[Dataset items]
_____
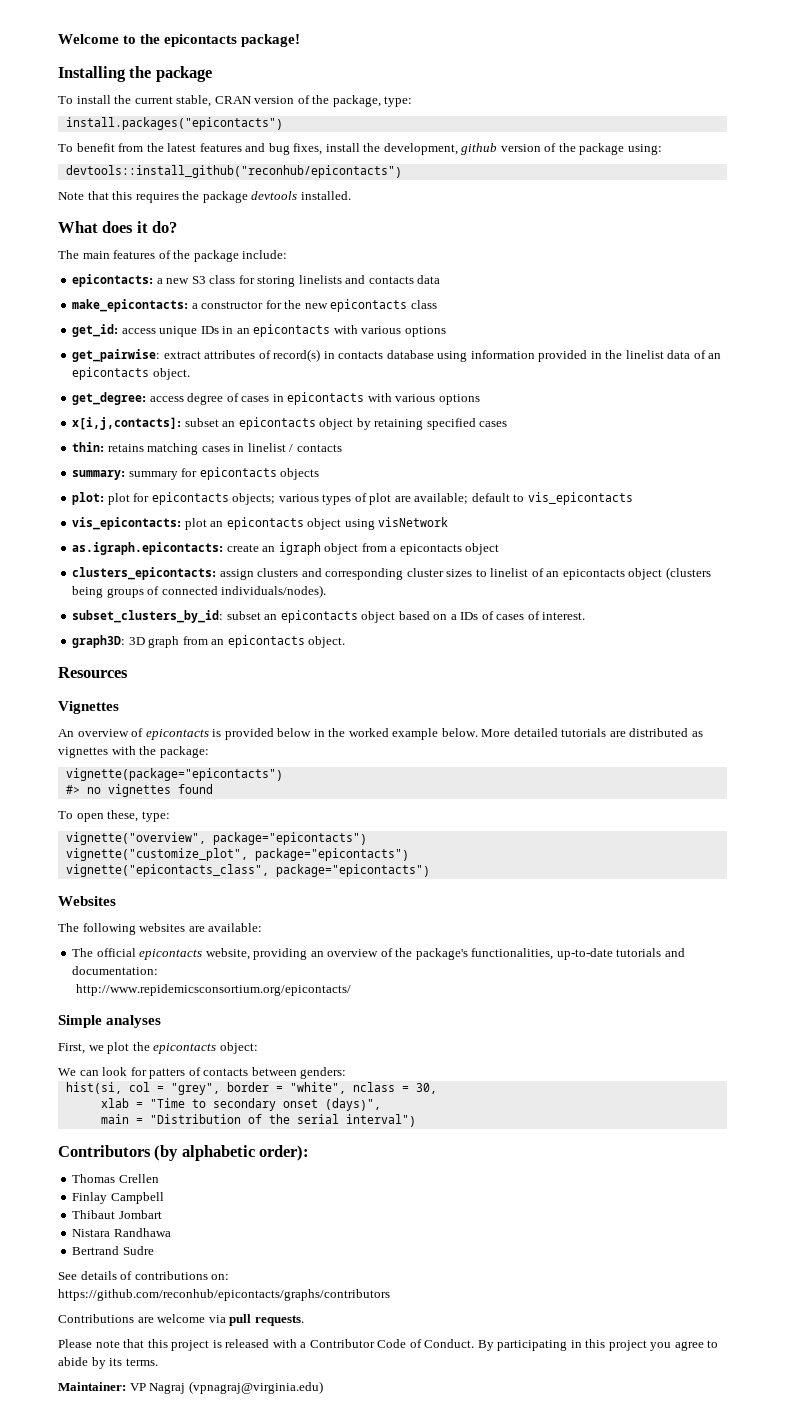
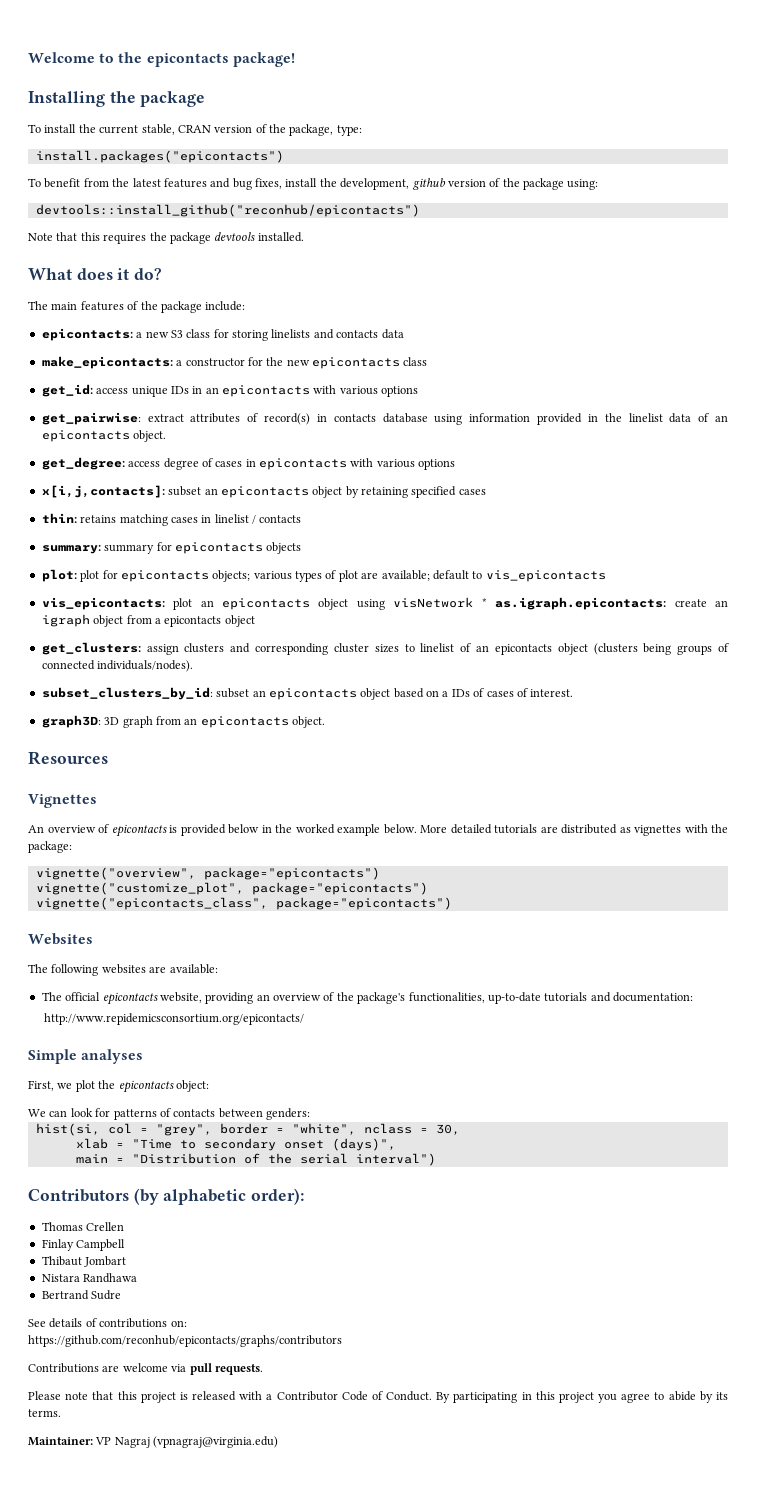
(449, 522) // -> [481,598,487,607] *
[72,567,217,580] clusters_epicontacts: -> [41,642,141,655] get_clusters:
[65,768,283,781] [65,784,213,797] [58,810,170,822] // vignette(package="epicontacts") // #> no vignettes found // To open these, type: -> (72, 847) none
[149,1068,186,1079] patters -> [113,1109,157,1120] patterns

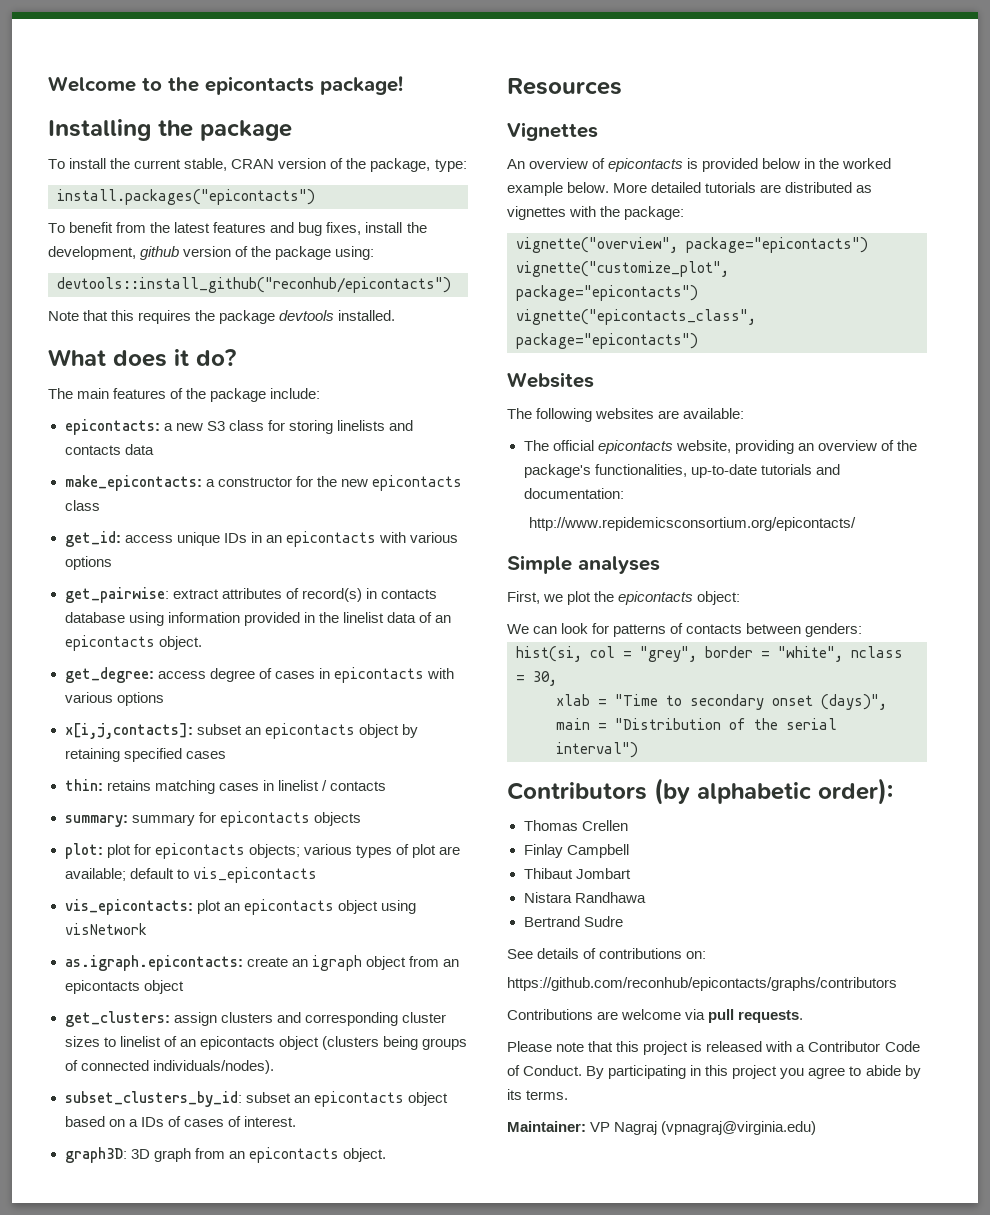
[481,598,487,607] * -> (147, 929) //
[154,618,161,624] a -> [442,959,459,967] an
_____
◆ Aim of the exercise ◆
Nothing but the lines from the one with "[149,1068,186,1079] patters ->" through the end of the entries above, both included, should be set down, exactly and without pictures.

◆ The completed task ◆
[149,1068,186,1079] patters -> [113,1109,157,1120] patterns

[481,598,487,607] * -> (147, 929) //
[154,618,161,624] a -> [442,959,459,967] an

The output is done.